En casa con los abuelos

Por Diosmel Galano Oliver/Radio Camagüey. 
Abril, 2020.- Esto de estar en casa está sobrevalorado: comes cuando quieres, duermes a cualquier hora, te levantas con el sol en lo más alto del cielo y el televisor se vuelve tu mejor compañero.
Bueno, eso es un poco la historia de la cuarentena soñada porque cuando no tienes en el frío todo lo que deseas, las responsabilidades laborales se mantienen, el clima se pone caliente, te quedas sin suministros audiovisuales o tus abuelos están contigo todo el día las cosas son muy diferentes.
Y no lo digo porque me moleste compartir más tiempo con ellos, no pienses mal de mí que esos viejos son mi vida; pero cuando hay un campo de batalla en el hogar y eres la manzana de la discordia las cosas se tornan mínimo entretenidas.
Por ejemplo, llegan las 6:00 de la mañana y él empieza a deambular por todos lados -muchos años de madrugar ya son hábito-, no dice nada pero ya sabemos lo que quiere… entonces sólo queda acostumbrarse a despertar temprano, y el habitual regaño de mima por despertar el “niño”.
El resto del día abuelo parece empeñado en abrir un canal más profundo que el de Panamá entre su cuarto y el portal mientras a cada paso pregunta si no hay algo para masticar; y cuando hace escala en la sala resonga al no ver en la tele alguna película mexicana, programa humorístico o policíaco, y si encuentra puesta una novela o serie extranjera aguántate.

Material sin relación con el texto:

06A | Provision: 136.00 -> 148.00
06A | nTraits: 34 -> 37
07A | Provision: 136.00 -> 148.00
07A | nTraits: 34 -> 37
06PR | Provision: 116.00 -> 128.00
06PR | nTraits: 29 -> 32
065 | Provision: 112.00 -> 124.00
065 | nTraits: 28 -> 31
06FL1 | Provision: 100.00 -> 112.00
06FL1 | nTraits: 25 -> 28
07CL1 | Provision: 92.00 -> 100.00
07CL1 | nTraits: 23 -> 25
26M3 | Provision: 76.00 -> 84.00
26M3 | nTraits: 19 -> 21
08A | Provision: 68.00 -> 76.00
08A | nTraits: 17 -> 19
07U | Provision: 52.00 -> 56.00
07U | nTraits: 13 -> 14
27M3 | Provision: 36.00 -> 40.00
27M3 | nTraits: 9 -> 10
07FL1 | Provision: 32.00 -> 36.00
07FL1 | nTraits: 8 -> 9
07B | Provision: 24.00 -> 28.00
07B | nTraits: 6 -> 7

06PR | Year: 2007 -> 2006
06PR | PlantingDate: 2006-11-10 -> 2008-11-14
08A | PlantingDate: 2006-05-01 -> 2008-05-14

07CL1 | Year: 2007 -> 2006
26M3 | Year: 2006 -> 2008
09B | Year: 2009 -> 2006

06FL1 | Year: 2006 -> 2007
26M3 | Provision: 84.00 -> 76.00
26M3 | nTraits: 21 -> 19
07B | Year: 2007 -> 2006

A sus 84 años los calmantes son su mejor aliado -ya sea en cocimientos, pastillas o ungüentos-, no entiende que sus caminatas hasta el parque se evaporaran por culpa de la COVID-19 o que con un teléfono y conexión a Internet se pueda hacer periodismo.
En el otro lado de la balanza esta mima, siempre atenta para resolver todas las necesidades en la casa. Media dipirona en la mañana y en la tarde para decirle adiós a cualquier presagio de dolor y darle una dosis de energía que muchos con unos cuantos almanaques menos envidiarían.

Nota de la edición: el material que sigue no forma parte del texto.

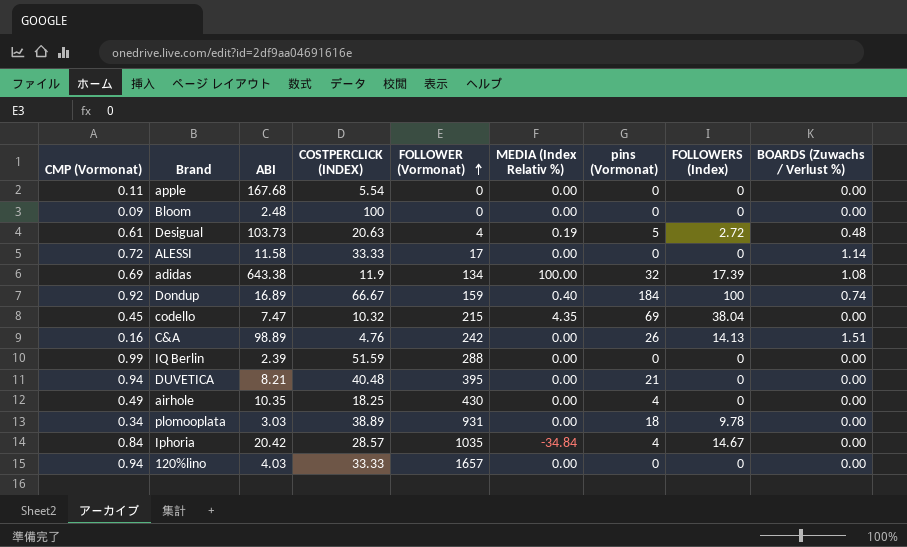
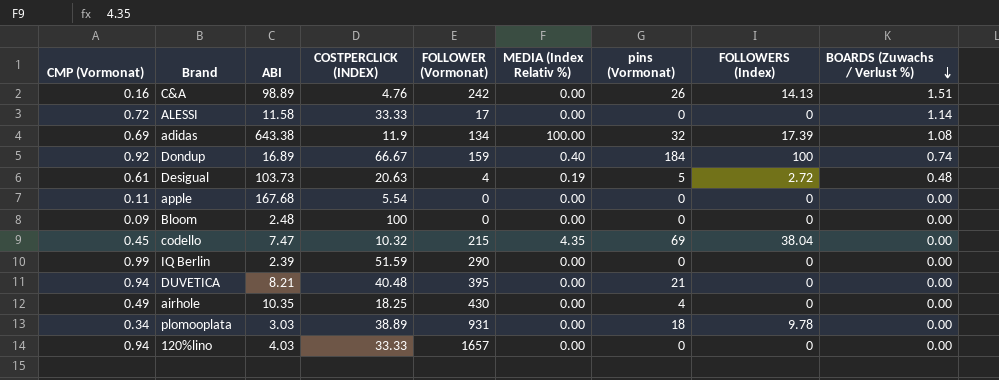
row order: FOLLOWER (Vormonat) ascending -> BOARDS (Zuwachs / Verlust %) descending
row Iphoria: 0.84 | 20.42 | 28.57 | 1035 | -34.84 | 4 | 14.67 | 0.00 -> none
IQ Berlin | FOLLOWER (Vormonat): 288 -> 290

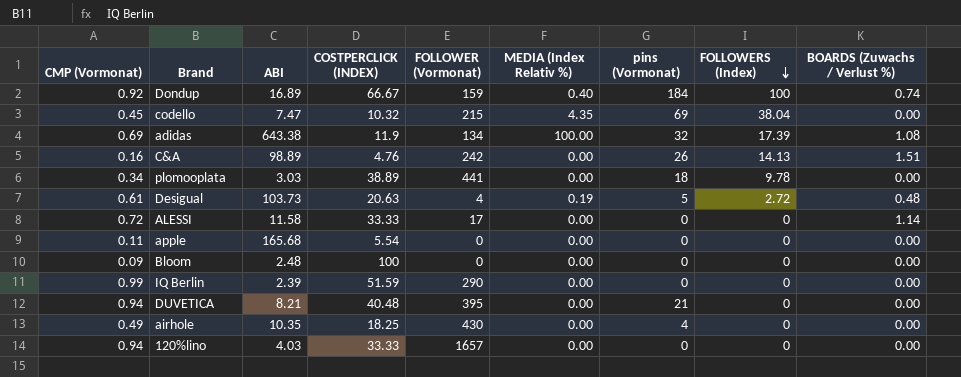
row order: BOARDS (Zuwachs / Verlust %) descending -> FOLLOWERS (Index) descending
plomooplata | FOLLOWER (Vormonat): 931 -> 441
apple | ABI: 167.68 -> 165.68

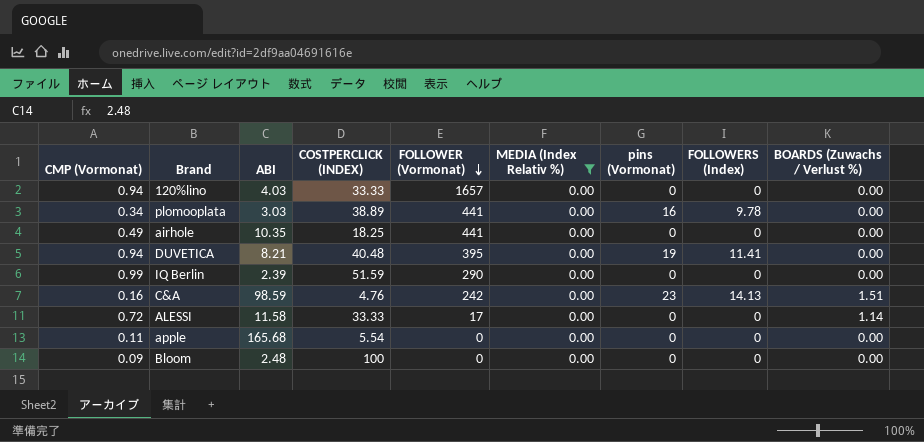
filter: none -> MEDIA (Index Relativ %) = 0.00
row order: FOLLOWERS (Index) descending -> FOLLOWER (Vormonat) descending
plomooplata | pins (Vormonat): 18 -> 16
airhole | FOLLOWER (Vormonat): 430 -> 441
airhole | pins (Vormonat): 4 -> 0
DUVETICA | pins (Vormonat): 21 -> 19
DUVETICA | FOLLOWERS (Index): 0 -> 11.41
C&A | ABI: 98.89 -> 98.59
C&A | pins (Vormonat): 26 -> 23

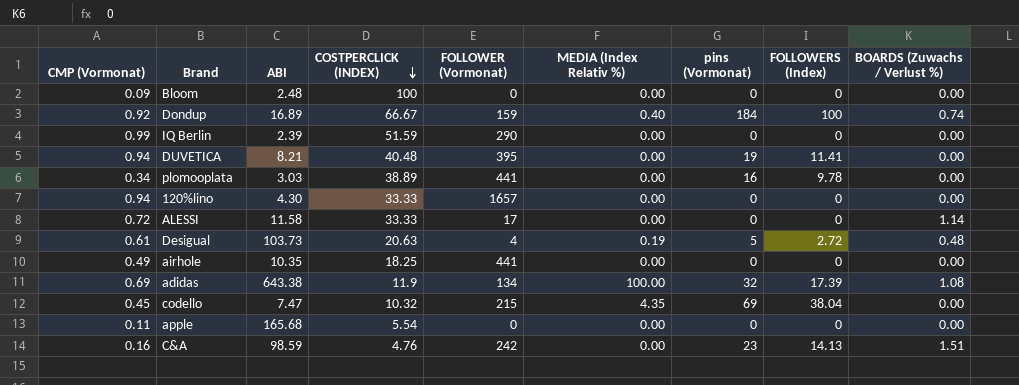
filter: MEDIA (Index Relativ %) = 0.00 -> none
row order: FOLLOWER (Vormonat) descending -> COSTPERCLICK (INDEX) descending
120%lino | ABI: 4.03 -> 4.30

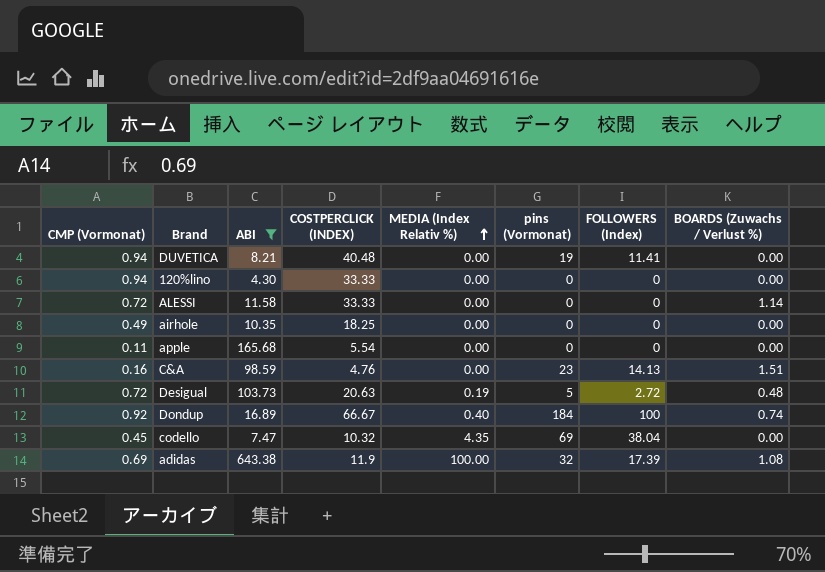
filter: none -> ABI >= 4.30
row order: COSTPERCLICK (INDEX) descending -> MEDIA (Index Relativ %) ascending
column FOLLOWER (Vormonat) | position: 5 -> none
Desigual | CMP (Vormonat): 0.61 -> 0.72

Abuelo me tiene un azadón y un machete esperando porque me decida a limpiar el patio y abuela me pregunta cada día qué prefiero para comer; abuelo me incluye en sus reclamos cuando quiere una victoria segura y abuela no pierde la costumbre de cuidarme el sueño aunque sea hoy ella quien requiera mayor vigilancia.
Esa es parte de mi rutina en los últimos meses, desde que una bronconeumonía nos quisiera arrebatar al pilar de la familia, el mismo que sin pretenderlo nos divierte cuando aprovecha las llamadas telefónicas de hijos y nietos para quejarse por la falta de suministros debido a la ineptitud de quien escribe: “y así quien va a recuperarse”.
Ellos son fruto de las épocas e ideas en las que crecieron, ambos tuvieron que cambiar muchos principios ante los cambios de los años pero mantienen en primer lugar a la familia sin dudarlo, aunque abuelo siempre diga la Revolución si alguien le pregunta.
Sin dudas la cuarentena va mucho mejor de lo esperado, ni un libro o audiovisual o sitio web sustituye este tiempo de amar a quienes siempre te han querido y cuidado, y de mantener a tus abuelos -a la familia toda- a salvo de la enfermedad que hoy sacude al mundo. (Foto: Radio Rebelde).